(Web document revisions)

++++++++++++++++++++

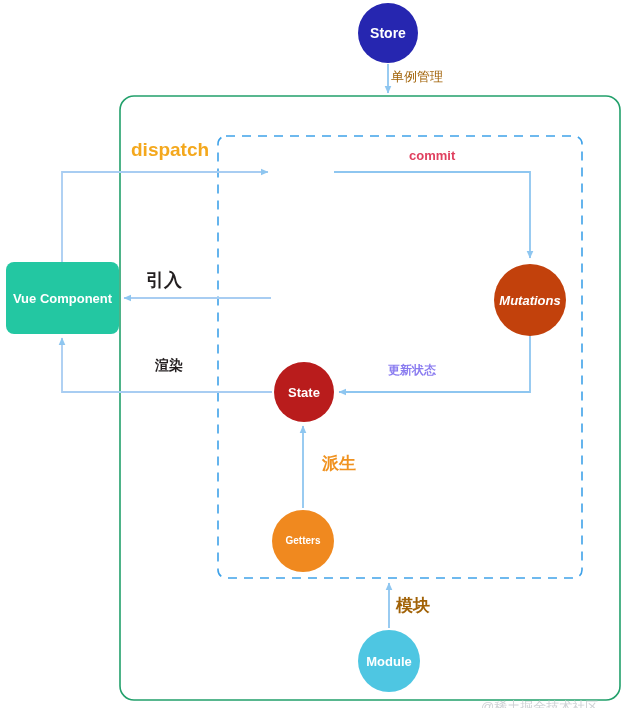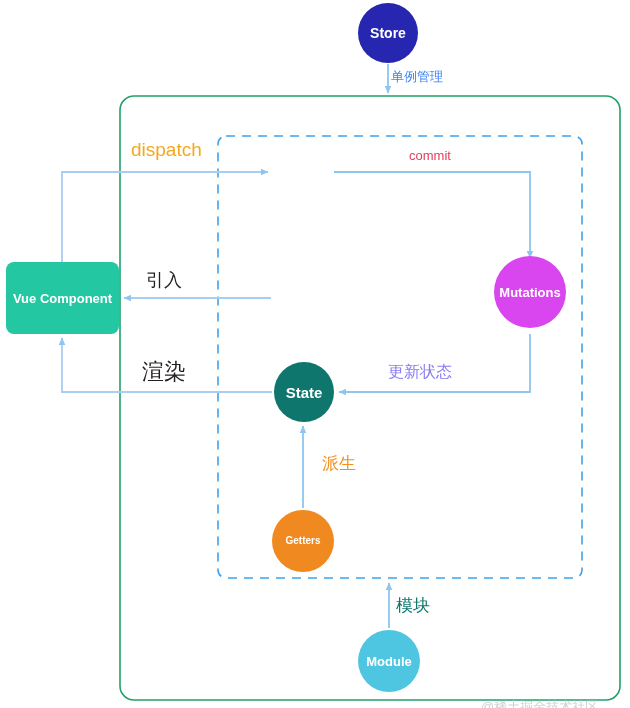--- a/index.html
+++ b/index.html
@@ -31,21 +31,21 @@
     justify-content: center;
     color: #ffffff;
     font-weight: bold;
     text-align: left;
     line-height: 1;
     user-select: none;
   }
   .node.circle { border-radius: 50%; }
   .lbl {
     position: absolute;
-    font-weight: normal;
+    font-weight: bold;
     white-space: nowrap;
     user-select: none;
   }
   .watermark {
     position: absolute;
     color: #cfd3d6;
     font-size: 13px;
     white-space: nowrap;
     margin-top: 28px;
   }
@@ -81,52 +81,52 @@
     <path d="M303,508 L303,426" fill="none" stroke="#8ec6f0" stroke-width="1.8" marker-end="url(#ah)"></path>
 
     <path d="M389,628 L389,583" fill="none" stroke="#8ec6f0" stroke-width="1.8" marker-end="url(#ah)"></path>
   </svg>
 
   <div class="node circle" style="left:358px; top:3px; width:60px; height:60px; background:#2626b0; font-size:14px;">
     <span>Store</span>
   </div>
 
 
-  <div class="node circle" style="left:494px; top:256px; width:72px; height:72px; background:#d946ef; font-size:13px;">
+  <div class="node circle" style="left:494px; top:264px; width:72px; height:72px; background:#c2410c; font-size:13px;font-style:italic;">
     <span>Mutations</span>
   </div>
 
 
-  <div class="node circle" style="left:274px; top:362px; width:60px; height:60px; background:#0f766e; font-size:15px;">
+  <div class="node circle" style="left:274px; top:362px; width:60px; height:60px; background:#b91c1c; font-size:13px;">
     <span>State</span>
   </div>
 
   <div class="node circle" style="left:272px; top:510px; width:62px; height:62px; background:#f0891f; font-size:10px;">
     <span>Getters</span>
   </div>
 
   <div class="node circle" style="left:358px; top:630px; width:62px; height:62px; background:#4ec6e2; font-size:13px;">
     <span>Module</span>
   </div>
 
   <div class="node" style="left:6px; top:262px; width:113px; height:72px; background:#23c7a2; border-radius:8px; font-size:13px;">
     <span>Vue Component</span>
   </div>
 
-  <div class="lbl" style="left:391px; top:68px; color:#3b82f6; font-size:13px; font-weight:normal;">单例管理</div>
+  <div class="lbl" style="left:391px; top:68px; color:#a16207; font-size:13px; font-weight:normal;">单例管理</div>
 
   <div class="lbl" style="left:131px; top:139px; color:#f4a81d; font-size:19px;">dispatch</div>
 
   <div class="lbl" style="left:409px; top:148px; color:#e0405f; font-size:13px;">commit</div>
 
   <div class="lbl" style="left:146px; top:268px; color:#231f20; font-size:18px;">引入</div>
 
-  <div class="lbl" style="left:142px; top:357px; color:#231f20; font-size:22px;">渲染</div>
+  <div class="lbl" style="left:155px; top:357px; color:#231f20; font-size:14px;">渲染</div>
 
-  <div class="lbl" style="left:388px; top:362px; color:#8a7cf0; font-size:16px;">更新状态</div>
+  <div class="lbl" style="left:388px; top:362px; color:#8a7cf0; font-size:12px;">更新状态</div>
 
   <div class="lbl" style="left:310px; top:452px; color:#f0921f; font-size:17px;margin-left:12px;">派生</div>
 
-  <div class="lbl" style="left:396px; top:594px; color:#0f766e; font-size:17px;">模块</div>
+  <div class="lbl" style="left:396px; top:594px; color:#a16207; font-size:17px;">模块</div>
 
   <div class="watermark" style="left:481px; top:670px;">@稀土掘金技术社区</div>
 
 </div>
 
 </body></html>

++++++++++++++++++++

**Task goal**
Copy all the data exactly as written, but skip any picture.

**Solution below**
--- a/index.html
+++ b/index.html
@@ -31,21 +31,21 @@
     justify-content: center;
     color: #ffffff;
     font-weight: bold;
     text-align: left;
     line-height: 1;
     user-select: none;
   }
   .node.circle { border-radius: 50%; }
   .lbl {
     position: absolute;
-    font-weight: normal;
+    font-weight: bold;
     white-space: nowrap;
     user-select: none;
   }
   .watermark {
     position: absolute;
     color: #cfd3d6;
     font-size: 13px;
     white-space: nowrap;
     margin-top: 28px;
   }
@@ -81,52 +81,52 @@
     <path d="M303,508 L303,426" fill="none" stroke="#8ec6f0" stroke-width="1.8" marker-end="url(#ah)"></path>
 
     <path d="M389,628 L389,583" fill="none" stroke="#8ec6f0" stroke-width="1.8" marker-end="url(#ah)"></path>
   </svg>
 
   <div class="node circle" style="left:358px; top:3px; width:60px; height:60px; background:#2626b0; font-size:14px;">
     <span>Store</span>
   </div>
 
 
-  <div class="node circle" style="left:494px; top:256px; width:72px; height:72px; background:#d946ef; font-size:13px;">
+  <div class="node circle" style="left:494px; top:264px; width:72px; height:72px; background:#c2410c; font-size:13px;font-style:italic;">
     <span>Mutations</span>
   </div>
 
 
-  <div class="node circle" style="left:274px; top:362px; width:60px; height:60px; background:#0f766e; font-size:15px;">
+  <div class="node circle" style="left:274px; top:362px; width:60px; height:60px; background:#b91c1c; font-size:13px;">
     <span>State</span>
   </div>
 
   <div class="node circle" style="left:272px; top:510px; width:62px; height:62px; background:#f0891f; font-size:10px;">
     <span>Getters</span>
   </div>
 
   <div class="node circle" style="left:358px; top:630px; width:62px; height:62px; background:#4ec6e2; font-size:13px;">
     <span>Module</span>
   </div>
 
   <div class="node" style="left:6px; top:262px; width:113px; height:72px; background:#23c7a2; border-radius:8px; font-size:13px;">
     <span>Vue Component</span>
   </div>
 
-  <div class="lbl" style="left:391px; top:68px; color:#3b82f6; font-size:13px; font-weight:normal;">单例管理</div>
+  <div class="lbl" style="left:391px; top:68px; color:#a16207; font-size:13px; font-weight:normal;">单例管理</div>
 
   <div class="lbl" style="left:131px; top:139px; color:#f4a81d; font-size:19px;">dispatch</div>
 
   <div class="lbl" style="left:409px; top:148px; color:#e0405f; font-size:13px;">commit</div>
 
   <div class="lbl" style="left:146px; top:268px; color:#231f20; font-size:18px;">引入</div>
 
-  <div class="lbl" style="left:142px; top:357px; color:#231f20; font-size:22px;">渲染</div>
+  <div class="lbl" style="left:155px; top:357px; color:#231f20; font-size:14px;">渲染</div>
 
-  <div class="lbl" style="left:388px; top:362px; color:#8a7cf0; font-size:16px;">更新状态</div>
+  <div class="lbl" style="left:388px; top:362px; color:#8a7cf0; font-size:12px;">更新状态</div>
 
   <div class="lbl" style="left:310px; top:452px; color:#f0921f; font-size:17px;margin-left:12px;">派生</div>
 
-  <div class="lbl" style="left:396px; top:594px; color:#0f766e; font-size:17px;">模块</div>
+  <div class="lbl" style="left:396px; top:594px; color:#a16207; font-size:17px;">模块</div>
 
   <div class="watermark" style="left:481px; top:670px;">@稀土掘金技术社区</div>
 
 </div>
 
 </body></html>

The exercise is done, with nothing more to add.